La defibrillazione precoce non è un business e questo è un freno
“Il momento è importante, abbiamo davanti persone che sanno cosa vuol dire salvare una persona da arresto cardiaco”, ha esordito il professor Alessandro Cappucci.
“Allora noi abbiamo un concetto molto chiaro, che è chiaro per tutti, anche dal punto di vista della scienza: l’arresto cardiaco avviene per fibrillazione ventricolare nella maggior parte dei casi. L’arresto cardiaco improvviso si chiama “morte improvvisa” e non malore come viene detto oggi, per derubricare la situazione. La morte improvvisa è una cosa molto grave perché “improvvisa” vuol dire non attesa. Per salvare la persona, indipendentemente dalla causa che ha prodotto l’arresto, è defibrillarlo entro 5 minuti. Questo mette in evidenza un aspetto importante: il 118 non è in grado di defibrillare entro 5 minuti. E quindi deve avere un sistema alternativo che possa arrivare prima. Le forze dell’ordine sono state le prime a rispondere, i primi a salvare, perché abituati a intervenire nel territorio rapidamente”.

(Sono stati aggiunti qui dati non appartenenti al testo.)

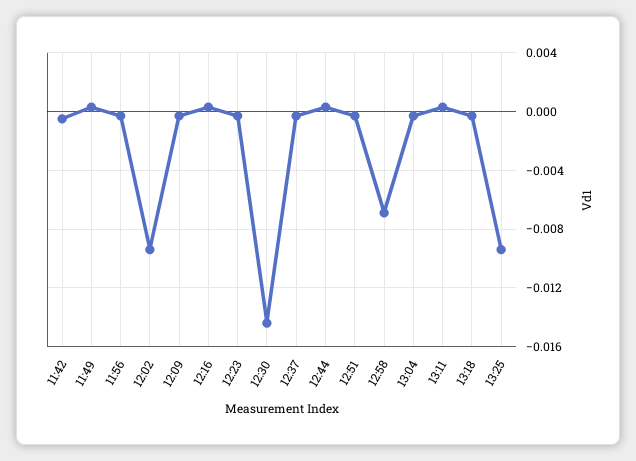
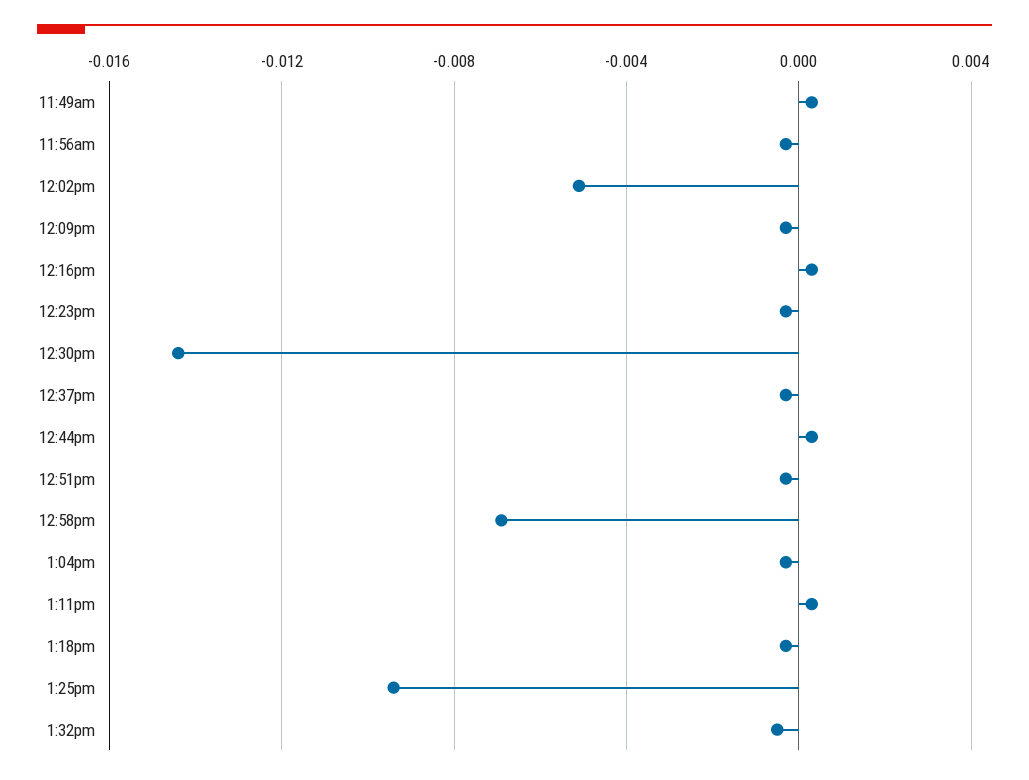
11:42: -0.0005 -> none
12:02: -0.0095 -> -0.005
1:32pm: none -> -0.0005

“Allora perché a distanza di 27 anni siamo qui a contare a decine i pazienti salvati e non a centinaia o migliaia? Perché dietro non c’è un business economico. Il defibrillatore costa sempre meno e non ne puoi vendere più di tanti. Quindi l’industria che produce i defibrillatori non ha tanta spinta dietro da un punto di vista economico e questo determina che la spinta sui mass media, attraverso la televisione, attraverso i giornali eccetera sull’argomento è molto ridotta. Quindi dobbiamo essere noi, dovrete essere voi a credere in questo: i volontari possono fare tutta la storia della defibrillazione. Non ci si aspetti una spinta da parte dei mass media. È molto importante, invece, che da un punto di vista politico ci sia stata la sensibilità a questo sistema. Lo vediamo dalla legge del 2021, articolo 3, in cui si dice: tutti possono usare i defibrillatori, indipendentemente dall’aver fatto più o meno il corso. Quindi questo apre realmente la possibilità, almeno nella nostra nazione, di che tutti possano intervenire”.
Defibrillatori, corsi anche per i non vedenti
“Da qui oggi partirà una collaborazione con chi viene da varie parti d’Italia, materialmente per divulgare le buone prassi e farlo in modo inclusivo”, commenta Paolo Rebecchi, coordinatore di Anpas.
“Grazie a un agente della scuola di polizia che con l’associazione italiana ciechi ha deciso, ha dato un suggerimento di sviluppare la formazione dei defibrillatori anche per persone non vedenti. Questo l’abbiamo già fatto con altre persone che potevano avere delle limitazioni fisiche: questo per dire, ma è molto importante, il defibrillatore può salvare le vite, può essere appreso da chiunque. Perché se ci si limitasse al solo contesto universitario, al solo contesto scientifico durerebbe molto poco. Invece noi dobbiamo essere capaci di parlare con tutti”.